Claro que quienes imparten las instrucciones también inducen a la confusión. Nos dicen que conviene mantener la distancia de seguridad, particularmente si se trata de sitios cerrados que no se pueden airear, salvo que viajes en un avión y se bendiga entonces que compartas el reposabrazos porque así lo exigen los beneficios de la compañía.

Debemos exigir a los gestores políticos que nos tengan más en cuenta, sin considerarnos únicamente como votantes o consumidores. Pero tendemos a olvidar que ciertas cosas sólo dependen de nosotros. Podemos ejercer nuestra responsabilidad individual a cada paso que damos. A veces hemos de hacerlo nadando contracorriente -como sugiere Javier Muguerza-, disintiendo de secundar aquellas actuaciones que consideremos injustas para con los demás y puedan dañarles.
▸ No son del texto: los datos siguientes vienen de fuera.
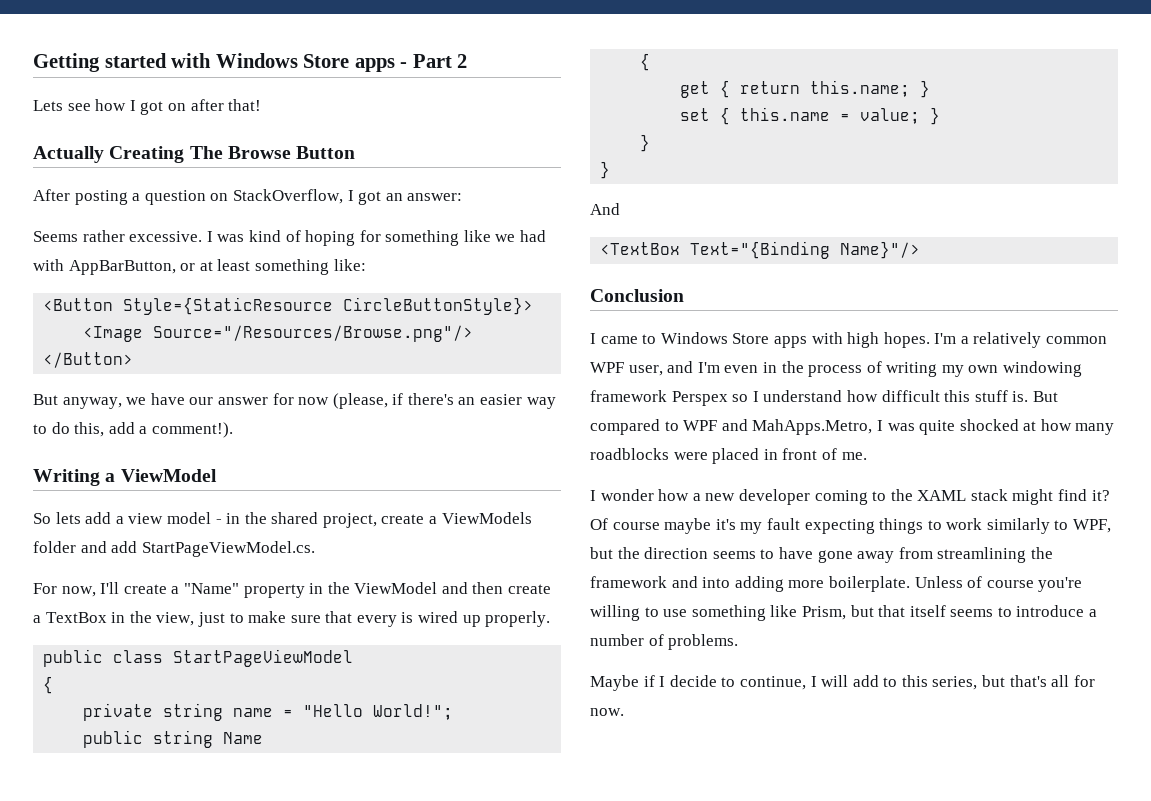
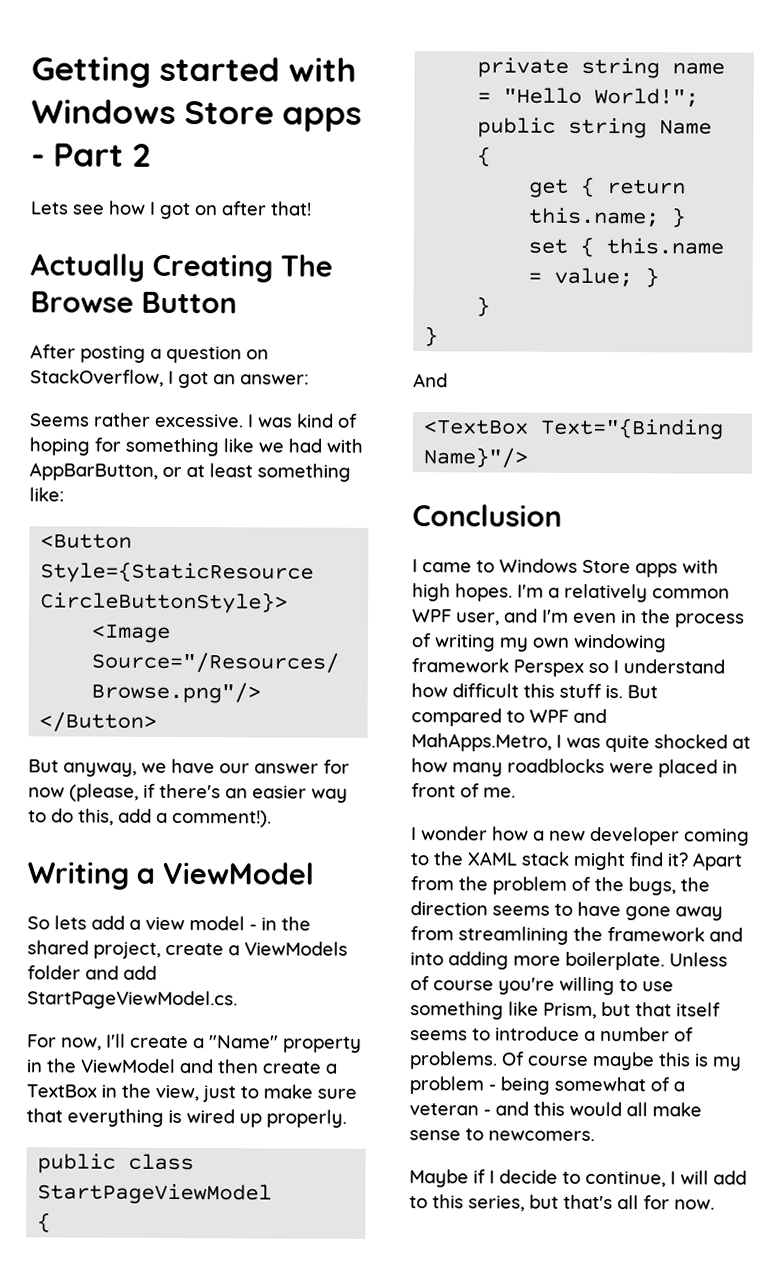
[356,615,397,627] every -> [67,1108,164,1127] everything
[590,518,1112,534] [590,547,613,559] Of course maybe it's my fault expecting things to work similarly to WPF, but -> [692,852,742,871] [410,876,676,896] Apart from the problem of the bugs,
(739, 642) none -> [501,1051,742,1071] [409,1076,685,1095] [409,1101,702,1117] [409,1128,595,1141] Of course maybe this is my problem - being somewhat of a veteran - and this would all make sense to newcomers.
También podemos aplicarnos esto a nosotros mismos, pues hacemos muchas cosas que nos perjudican a sabiendas. Nos vamos acomodando en nuestros hábitos pese a ser conscientes de sus malas consecuencias. Todas nuestras adicciones de baja o alta intensidad se atienen a esta regla. Da igual que se trate de fumar (en pipa, por supuesto), beber (buen vino, claro está), jugar (al ajedrez, evidentemente) o mirar nuestro dispositivo móvil (de ultima generación, sin duda).

Los hábitos nos aprisionan en una sutil telaraña que vamos fabricando cada día sin darnos cuenta nosotros mismos. De semejante prisión sólo podemos liberarnos modificando nuestras costumbres. Aprendamos a disfrutar de aquello que nos complace y encima nos resulta más beneficioso. Dediquemos más tiempo a quienes apreciamos. Consumamos con menor compulsión. Frecuentemos los entornos naturales. Pongamos en su sitio a la realidad virtual. Rehuyamos el turismo masificado. Comamos con más tino, sabedores de que nuestro sistema inmunológico es el mejor escudo contra cualquier infección.

En suma, cambiemos de costumbres a nuestra cuenta, simplemente con fuerza de voluntad. No necesitamos de ninguna otra instancia para mejorar nuestras vidas y hacer el mundo más habitable.